Section 112 of the Clean Air Act directs EPA to set limits on emissions of hazardous air pollutants (HAPs) and to require “major sources” of HAP emissions to implement pollution control technology that will reduce emissions to the maximum extent possible. This is referred to as “maximum achievable control technology” or MACT.

From the final action: 

“…the EPA concludes that the framework applied in the May 22, 2020 finding was ill-suited to assessing and comparing the full range of advantages and disadvantages, and after applying a more suitable framework, the 2020 determination is revoked. Additionally, the EPA is reaffirming that it is appropriate and necessary to regulate HAP emissions from coal- and oil-fired EGUs…” 

EPA Reverses 2020 Clean Air Act Finding for Power Plants

Here, in broad strokes, is a time line of relevant key events since 2012: 

2015 / Michigan v. EPA Supreme Court Decision  

A challenge to EPA’s MATS Rule reached the Supreme Court in 2015. In Michigan v. EPA, the court ruled that EPA should have considered the costs to power plants before implementing the regulation.

Section 112 of the Clean Air Act authorizes EPA to regulate air pollution from an industry if they determine a regulation is “appropriate and necessary.” In a 5-4 opinion, the court stated that EPA unreasonably interpreted the Clean Air Act by not considering cost as a relevant factor in its decision to regulate power plants. The cost of the regulation to power plants, as estimated by EPA, was about $9.6B/year. 

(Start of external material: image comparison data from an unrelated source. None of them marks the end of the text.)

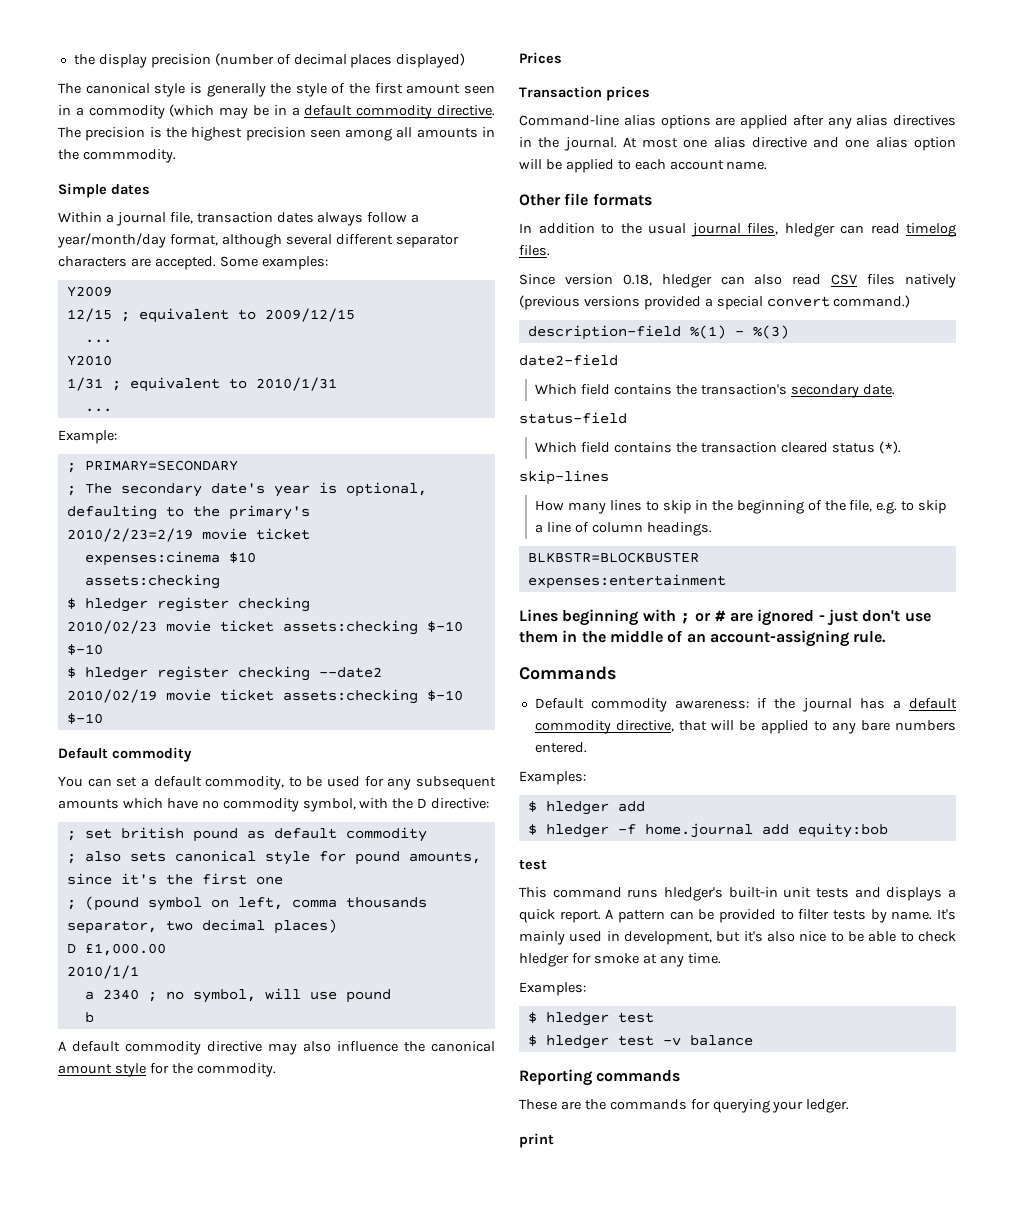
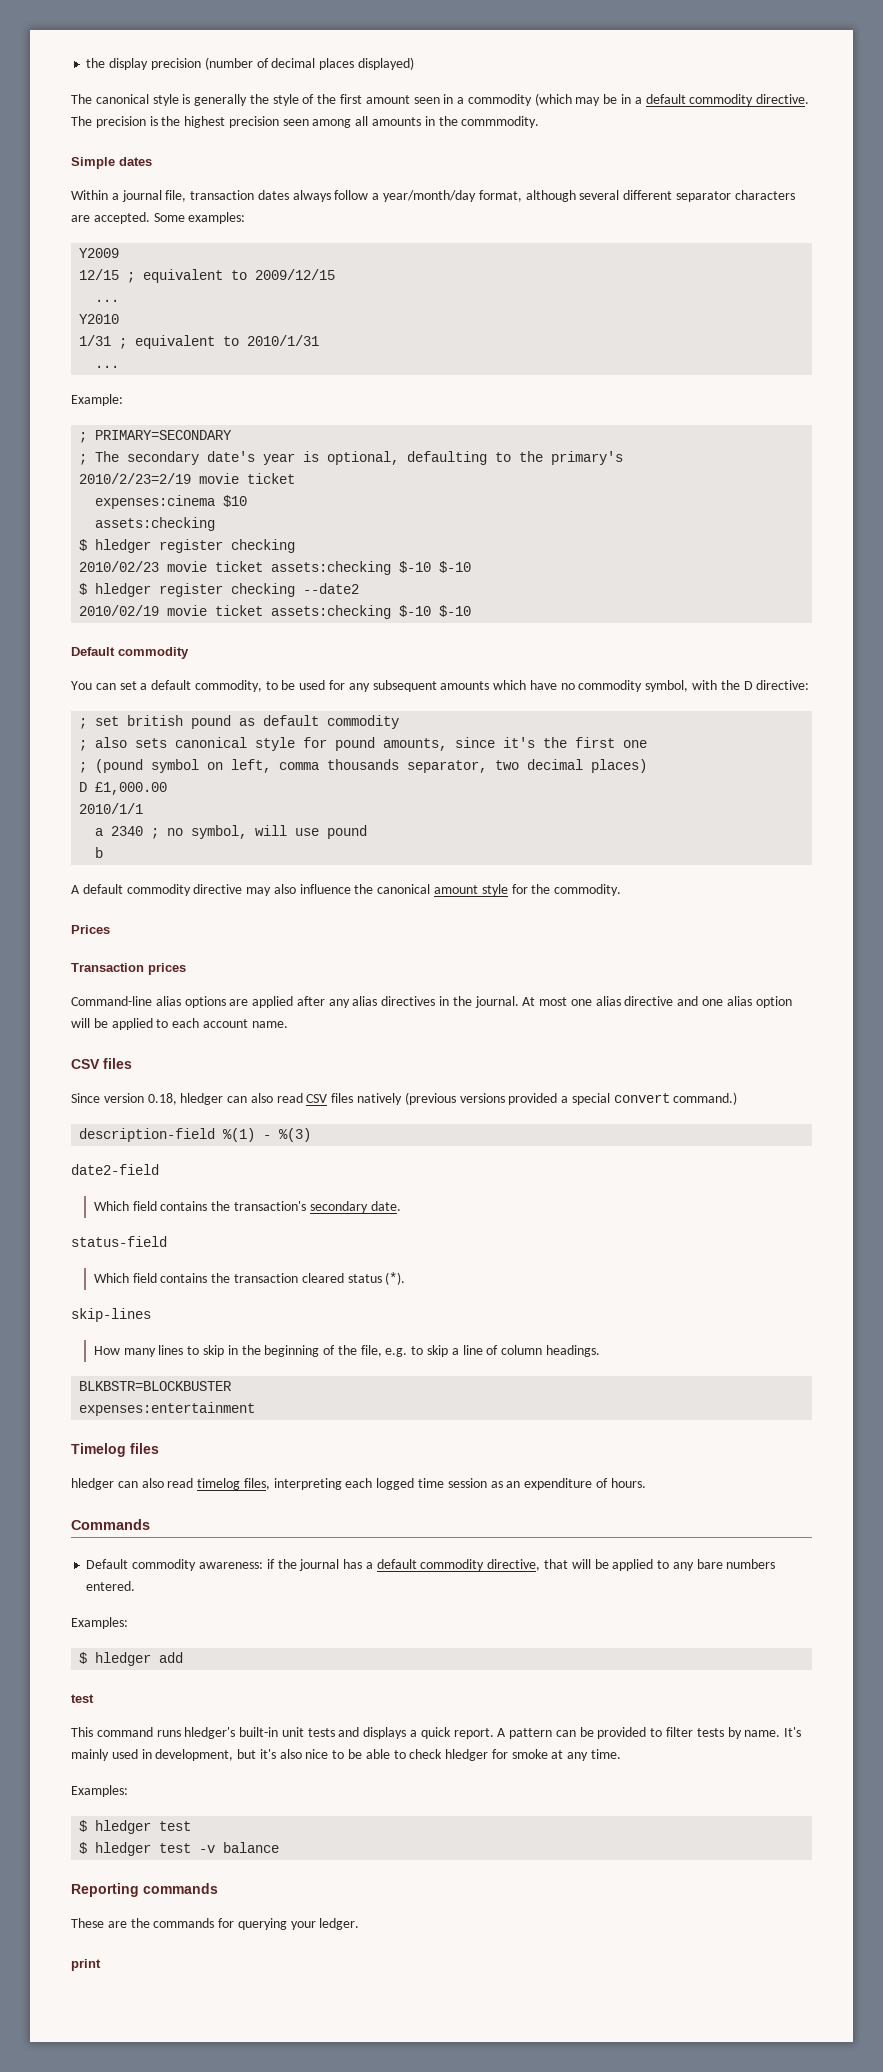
  At most one alias directive and one alias option will be applied to each account name.
- Other file formats
- In addition to the usual journal files, hledger can read timelog files.
+ CSV files
- Lines beginning with ; or # are ignored - just don't use them in the middle of an account-assigning rule.
+ Timelog files
+ hledger can also read timelog files, interpreting each logged time session as an expenditure of hours.
- $ hledger -f home.journal add equity:bob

2016 / EPA’s Supplemental Cost Finding

EPA responded to the Michigan decision by presenting a supplemental cost-benefit analysis of its rule to regulate emissions of HAPS from power plants. The supplemental finding re-affirmed EPA’s earlier stance that regulated HAP emissions from power plants is, in fact, “appropriate and necessary.” 

2020 / Revised Response to Michigan v. EPA 

On May 22, 2020, EPA published a Final Rule to revise the 2016 supplemental cost finding and response to the Supreme Court. After re-calculating the costs and benefits of the MATS Rule using a different approach, EPA determined that the 2012 rule was not “appropriate and necessary.” 

This rulemaking did not change the air quality standards established in the MATS rule, and it did not eliminate the source category for power plants under the Clean Air Act, section 112. At this time, EPA also requested public comment about whether to repeal or revise the 2012 MATS Rule. 


That brings us up to Monday, March 6, when EPA published a final action to revoke the 2020 finding and re-affirm its stance that regulated HAP emissions from power plants is “appropriate and necessary.”